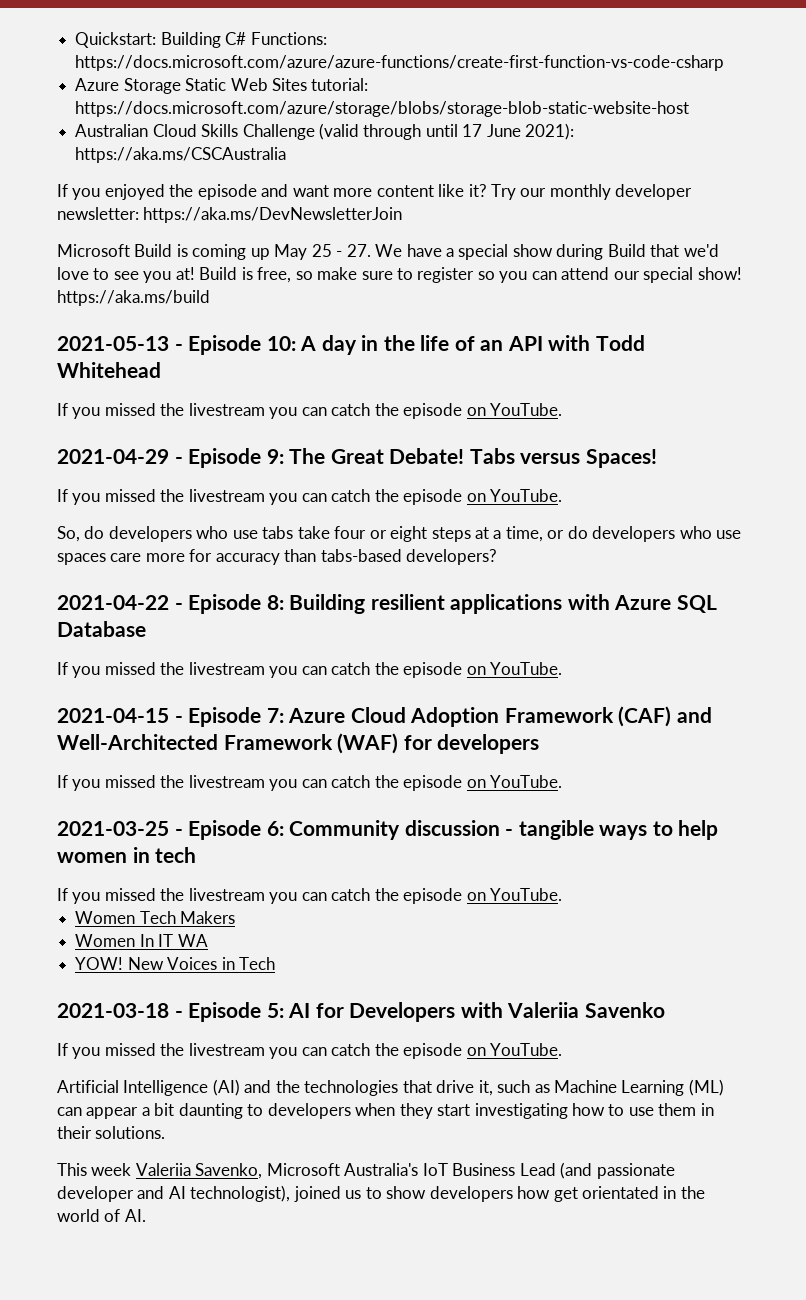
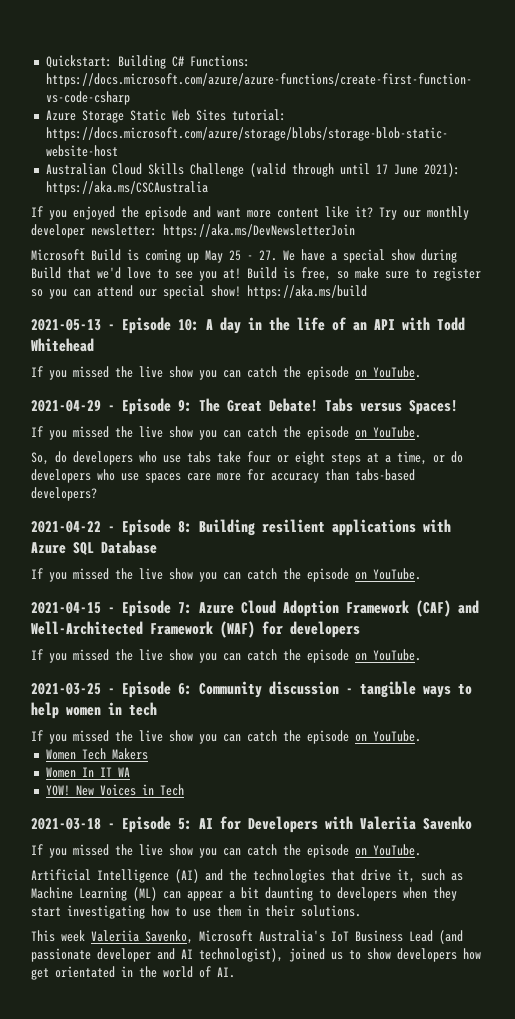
  2021-05-13 - Episode 10: A day in the life of an API with Todd Whitehead
- If you missed the livestream you can catch the episode on YouTube.
+ If you missed the live show you can catch the episode on YouTube.
  Tabs versus Spaces!
- If you missed the livestream you can catch the episode on YouTube.
+ If you missed the live show you can catch the episode on YouTube.
  2021-04-22 - Episode 8: Building resilient applications with Azure SQL Database
- If you missed the livestream you can catch the episode on YouTube.
+ If you missed the live show you can catch the episode on YouTube.
  2021-04-15 - Episode 7: Azure Cloud Adoption Framework (CAF) and Well-Architected Framework (WAF) for developers
- If you missed the livestream you can catch the episode on YouTube.
+ If you missed the live show you can catch the episode on YouTube.
  2021-03-25 - Episode 6: Community discussion - tangible ways to help women in tech
- If you missed the livestream you can catch the episode on YouTube.
+ If you missed the live show you can catch the episode on YouTube.
  2021-03-18 - Episode 5: AI for Developers with Valeriia Savenko
- If you missed the livestream you can catch the episode on YouTube.
+ If you missed the live show you can catch the episode on YouTube.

::::::::

All lines from the one that contains "2021-03-18 - Episode" to the last line above must be given again exactly, with both included and nothing added.

REPLY:
  2021-03-18 - Episode 5: AI for Developers with Valeriia Savenko
- If you missed the livestream you can catch the episode on YouTube.
+ If you missed the live show you can catch the episode on YouTube.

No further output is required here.